#### EXERCISE DETAILS
Transcribe all the data below exactly, leaving its pictures out.

#### EXERCISE DATA
********************
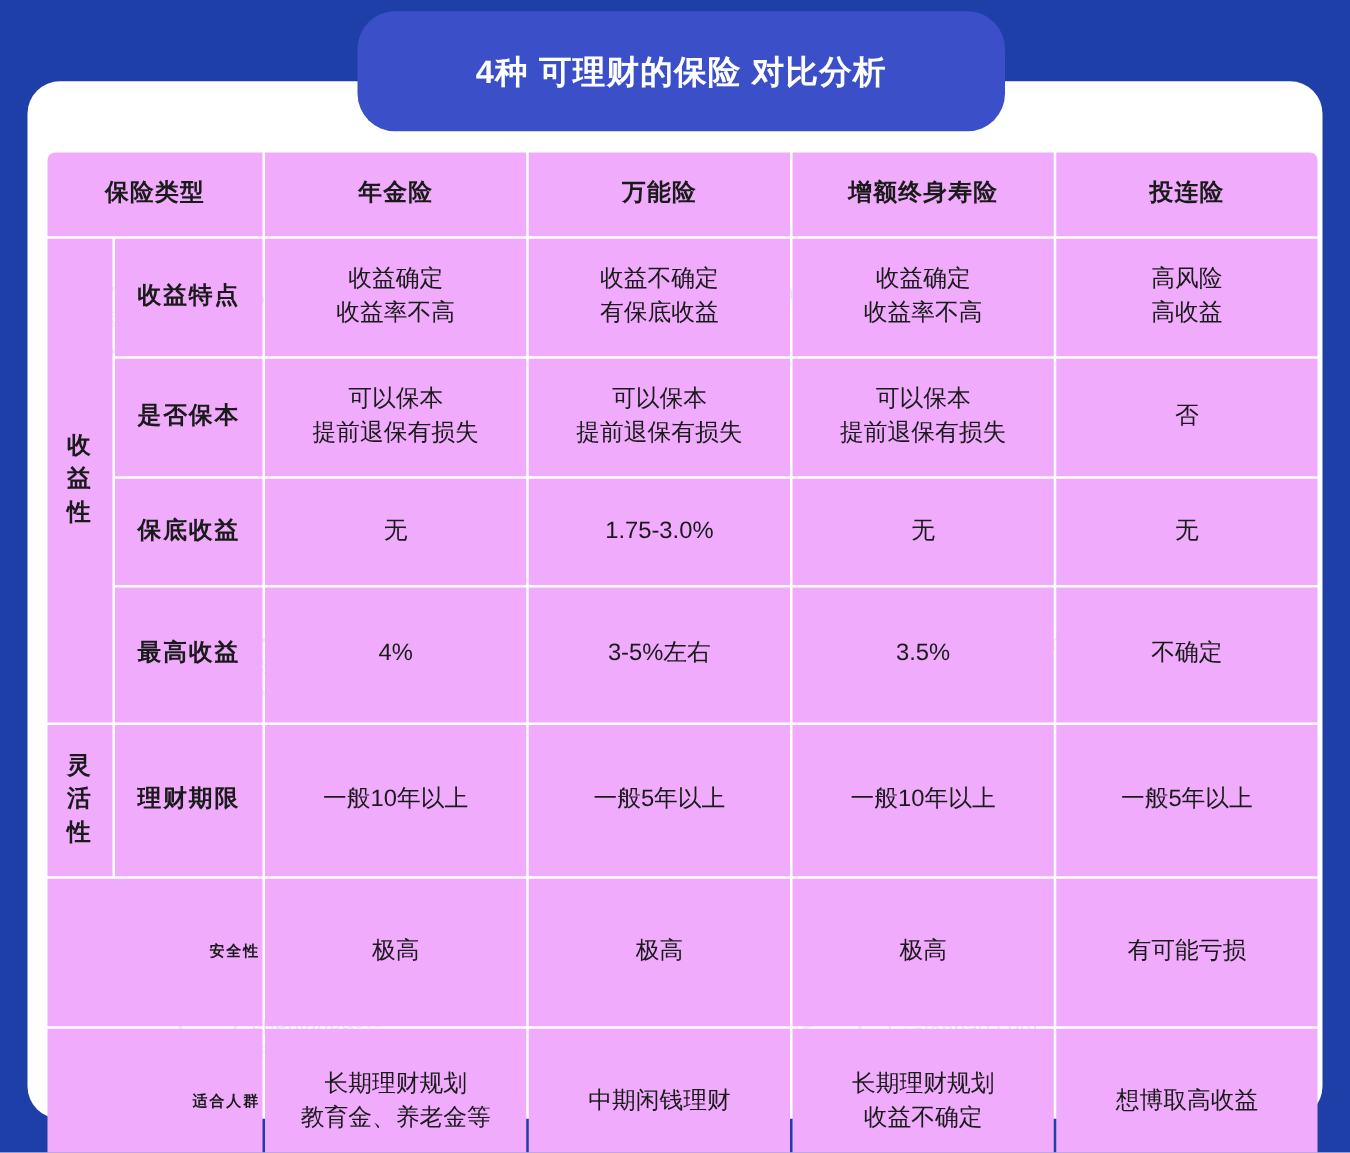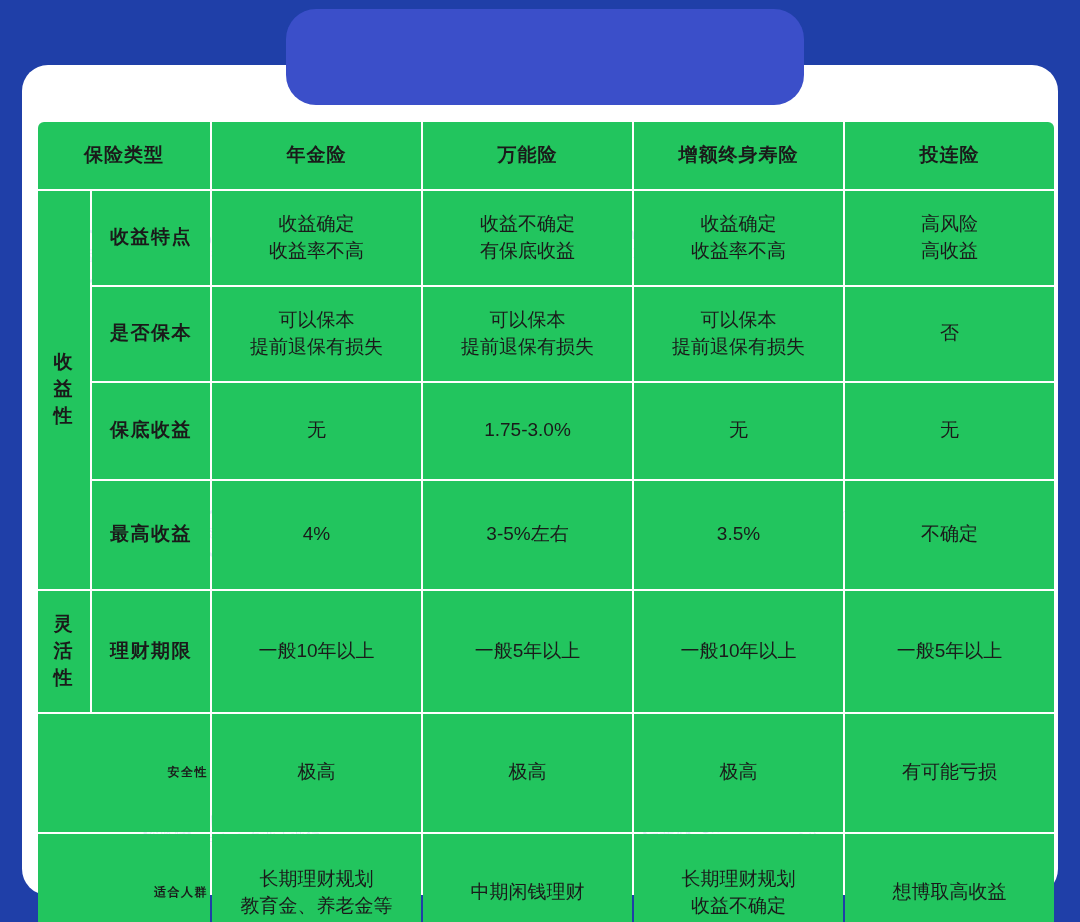--- a/index.html
+++ b/index.html
@@ -54,21 +54,21 @@
   table.cmp {
     position: absolute;
     left: 36px; top: 120px;
     width: 1008px;
     border-collapse: separate;
     border-spacing: 2px;
     z-index: 4;
     table-layout: fixed;
   }
   table.cmp td {
-    background: #22c55e;
+    background: #f0abfc;
     color: #1a1a1a;
     text-align: center;
     vertical-align: middle;
     font-size: 19px;
     line-height: 1.42;
     padding: 20px 2px;
   }
 
   
   td.h-type {
@@ -139,20 +139,21 @@
   .wm-d { left: 660px; top: 500px; }
   .wm-e { left: 140px; top: 800px; }
   .wm-f { left: 640px; top: 805px; }
 </style>
 </head>
 <body>
 
 <div class="card"></div>
 
 <div class="title-pill">
+  <div class="title-main">4种  可理财的保险  对比分析</div>
 </div>
 
 <table class="cmp">
   <colgroup>
     <col style="width:52px">
       <col style="width:118px">
     <col style="width:209px">
       <col style="width:209px">
       <col style="width:209px">
       <col style="width:209px">
@@ -204,21 +205,21 @@
       </td>
       <td class="val">
         <span class="ln">可以保本</span>
         <span class="ln">提前退保有损失</span>
       </td>
       <td class="val">
         <span class="ln">否</span>
       </td>
     </tr>
 
-    <tr style="height:96px">
+    <tr style="height:85px">
       <td class="rowlab">保底收益</td>
       <td class="val">无</td>
       <td class="val">1.75-3.0%</td>
       <td class="val">无</td>
       <td class="val">无</td>
     </tr>
 
     <tr style="height:108px">
       <td class="rowlab">最高收益</td>
       <td class="val">4%</td>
********************
#### YOUR RESPONSE
--- a/index.html
+++ b/index.html
@@ -54,21 +54,21 @@
   table.cmp {
     position: absolute;
     left: 36px; top: 120px;
     width: 1008px;
     border-collapse: separate;
     border-spacing: 2px;
     z-index: 4;
     table-layout: fixed;
   }
   table.cmp td {
-    background: #22c55e;
+    background: #f0abfc;
     color: #1a1a1a;
     text-align: center;
     vertical-align: middle;
     font-size: 19px;
     line-height: 1.42;
     padding: 20px 2px;
   }
 
   
   td.h-type {
@@ -139,20 +139,21 @@
   .wm-d { left: 660px; top: 500px; }
   .wm-e { left: 140px; top: 800px; }
   .wm-f { left: 640px; top: 805px; }
 </style>
 </head>
 <body>
 
 <div class="card"></div>
 
 <div class="title-pill">
+  <div class="title-main">4种  可理财的保险  对比分析</div>
 </div>
 
 <table class="cmp">
   <colgroup>
     <col style="width:52px">
       <col style="width:118px">
     <col style="width:209px">
       <col style="width:209px">
       <col style="width:209px">
       <col style="width:209px">
@@ -204,21 +205,21 @@
       </td>
       <td class="val">
         <span class="ln">可以保本</span>
         <span class="ln">提前退保有损失</span>
       </td>
       <td class="val">
         <span class="ln">否</span>
       </td>
     </tr>
 
-    <tr style="height:96px">
+    <tr style="height:85px">
       <td class="rowlab">保底收益</td>
       <td class="val">无</td>
       <td class="val">1.75-3.0%</td>
       <td class="val">无</td>
       <td class="val">无</td>
     </tr>
 
     <tr style="height:108px">
       <td class="rowlab">最高收益</td>
       <td class="val">4%</td>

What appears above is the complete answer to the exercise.